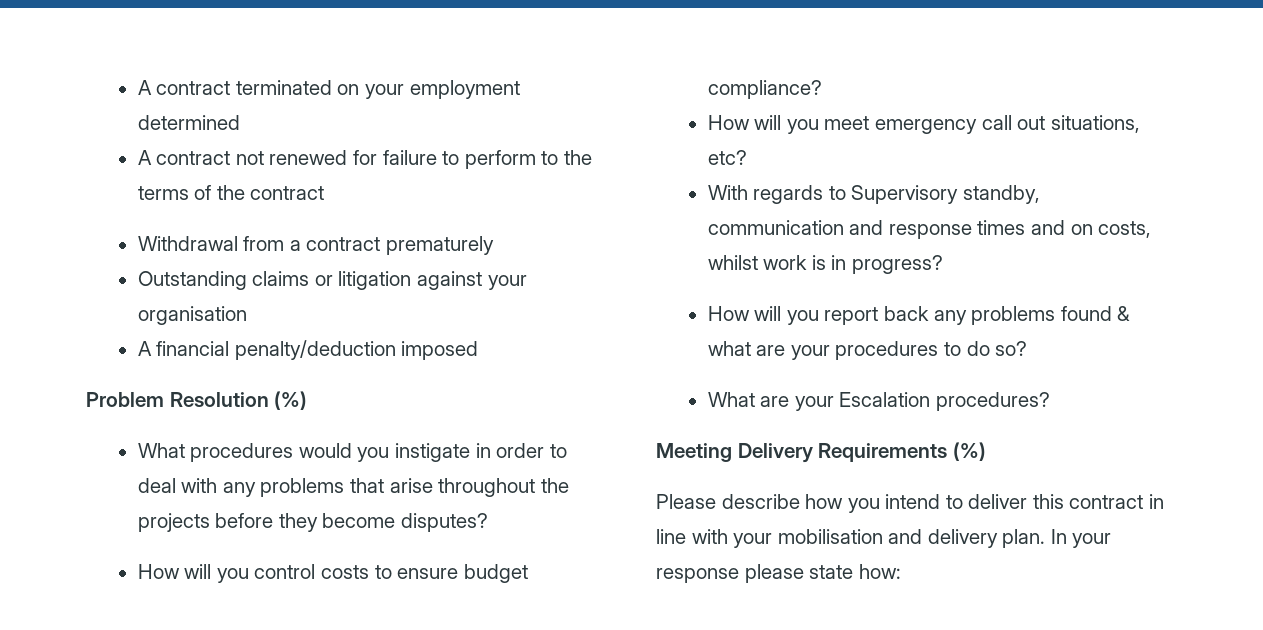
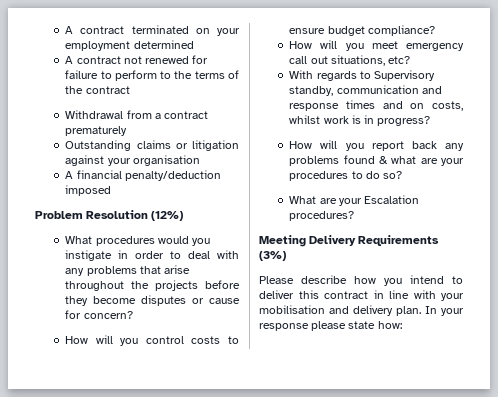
- Problem Resolution (%)
+ Problem Resolution (12%)
- What procedures would you instigate in order to deal with any problems that arise throughout the projects before they become disputes?
+ What procedures would you instigate in order to deal with any problems that arise throughout the projects before they become disputes or cause for concern?
- Meeting Delivery Requirements (%)
+ Meeting Delivery Requirements (3%)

------------------------------------

Quote the records in full and exactly; skip any image.

▸ Response area:
- Problem Resolution (%)
+ Problem Resolution (12%)
- What procedures would you instigate in order to deal with any problems that arise throughout the projects before they become disputes?
+ What procedures would you instigate in order to deal with any problems that arise throughout the projects before they become disputes or cause for concern?
- Meeting Delivery Requirements (%)
+ Meeting Delivery Requirements (3%)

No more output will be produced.